Haiti in the Long-run: Head-pats vs. Sustainable Commitment

The international humanitarian community, governments, private enterprises and citizens from around the world have been responding enthusiastically and generously to the crisis. So much so that they are getting in each other's way, sniping about who's plane gets to land or writing WSJ oped pieces about how terrible everything is. Let's get some things straight - this is the worst natural disaster in the Western Hemisphere and the first in modern history in a built-up urban area. It took out the buildings, the streets, the urban infrastructure, the government, the civil service, the NGO's and almost everything else. Couldn't have happened at a worse place - or in some ways worse time since last year Haiti had four major hurricanes that dropped it's GDP by 15%. All that after a democratic regime, so-to-speak was only first installed for the first time in history in the mid-80s and saw the elected President run out in the mid-90s. In fact Haiti has only received semi-serious attention from a legion of do-gooders in the last ten years or so. Most of whom, just as they have in the current disaster, want to parachute in, "pet the dog" and leave feeling good about themselves but not having made any long-lasting contribution. As an example Royal Caribbean was heavily criticized for continuing to stop at its Haitian stopovers. What should they have done instead - not continued? And thrown thousands more Haitians out of work, or not brought in the tons of relief supplies? The really sad thing is that the assistance programs trying to make substantive long term changes, bring in private investment, develop new foundations for the economy and improve governance were actually starting to work before this disaster. The vidclip is a special session on Haiti from Davos and if you don't have time to listen to the entire thing scroll on to the last 5-10 minutes where President Clinton is summarizing things and talking about how to move beyond feelgood gestures to real commitment.

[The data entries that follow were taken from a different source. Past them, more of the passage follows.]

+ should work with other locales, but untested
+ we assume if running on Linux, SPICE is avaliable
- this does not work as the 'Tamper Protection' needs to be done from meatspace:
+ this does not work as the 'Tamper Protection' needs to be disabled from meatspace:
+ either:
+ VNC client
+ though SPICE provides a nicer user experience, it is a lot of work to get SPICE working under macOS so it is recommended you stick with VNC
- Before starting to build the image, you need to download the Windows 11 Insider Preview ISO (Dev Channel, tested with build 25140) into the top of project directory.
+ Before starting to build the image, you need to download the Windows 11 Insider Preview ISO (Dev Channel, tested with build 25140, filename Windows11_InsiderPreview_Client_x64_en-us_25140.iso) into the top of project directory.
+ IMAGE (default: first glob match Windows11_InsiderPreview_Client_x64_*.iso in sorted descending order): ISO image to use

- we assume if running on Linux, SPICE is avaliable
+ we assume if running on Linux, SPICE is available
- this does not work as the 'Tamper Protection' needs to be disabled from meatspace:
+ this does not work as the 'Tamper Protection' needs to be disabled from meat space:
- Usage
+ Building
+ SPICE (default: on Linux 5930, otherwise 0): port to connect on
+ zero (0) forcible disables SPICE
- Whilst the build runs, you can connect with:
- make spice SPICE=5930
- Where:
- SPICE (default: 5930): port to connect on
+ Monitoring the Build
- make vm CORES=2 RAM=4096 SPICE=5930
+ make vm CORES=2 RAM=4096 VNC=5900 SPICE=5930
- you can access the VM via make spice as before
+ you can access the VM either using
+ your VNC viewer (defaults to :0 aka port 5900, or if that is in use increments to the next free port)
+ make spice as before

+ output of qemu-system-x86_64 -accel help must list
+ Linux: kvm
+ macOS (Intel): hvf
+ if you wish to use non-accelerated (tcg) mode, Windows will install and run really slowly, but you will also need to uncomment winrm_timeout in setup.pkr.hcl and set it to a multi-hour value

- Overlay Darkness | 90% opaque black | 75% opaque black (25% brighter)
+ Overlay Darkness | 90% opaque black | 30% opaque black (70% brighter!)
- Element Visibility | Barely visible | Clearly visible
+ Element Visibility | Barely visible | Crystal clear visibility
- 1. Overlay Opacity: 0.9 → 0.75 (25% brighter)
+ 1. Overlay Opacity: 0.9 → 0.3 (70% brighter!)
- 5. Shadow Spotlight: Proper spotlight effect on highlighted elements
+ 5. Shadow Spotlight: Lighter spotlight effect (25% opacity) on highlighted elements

Governance and Civil Society

One of the interesting things we've noticed is a rather old post of ours has attracted a lot of attention this week (Citizenship, Civitas & Stability) - it's a short comment on the role of good government and civil behavior, what we call Civitas, in nurturing society, prosperity and human well-being. In it we quoted a statement of Adam Smith's, who was far less the free-market purist and more the moral philosopher, economic statesman and champion of good government than his more recent ideological followers know or are inclined to accept. He got it exactly right:

"Little else is required to carry a state to the highest degree of opulence from the lowest barbarism but peace, easy taxes, and a tolerable administration of justice."

 The Haiti clip is one of several from the Davos meetings that we've collected in the readings, concentrating on the overview sessions and those that bear directly on the general questions of governance and civil society, including in Afghanistan, Africa and Haiti, as well as on the broader questions of rethinking, redesigning and rebuilding global governance for the challenges of this century. (A slightly fuller review is The Cusp Point is Here: Lessons From Davos).

But let's not get to proud of ourselves for our excellent governance, which was not lightly developed, has a long and bloody history, is replete with many transgressions and sins and that we take all too lightly for granted. In addition to the Davos sessions the Readings section has pointers to two white papers on the nature of good government and an engaged foreign policy built around those principles plus several examples of where they are severely challenged. Including the Congo where the death toll is now larger than the Holocaust but even more widely ignored, the fragile situation in Yemen, and that classic English example - the Wars of the Roses. In case you're not familiar with the history after rising to be the greatest power in Europe the English provoked decades of fratricidal Civil War among the nobility as they competed for place and power. And almost destroyed England in the process. Also included among the examples is the gang rape in Richmond, Ca. last fall of a young girl watched, witnessed and photographed by dozens of bystanders. Good government is not a free gift from on high, it's something you have to work at. Yet it's something all people in all places strive and struggle for. Most of us just happen to be fortunate enough to live in places where we inherit centuries, even millenia, of the slow and painful accumulation of rules, procedures, attitudes and values. Things that can vanish overnight as the Lord of the Flies (here in a clip from the 90s remake) reminds us ( Lord of the Flies (Trailer 1990)).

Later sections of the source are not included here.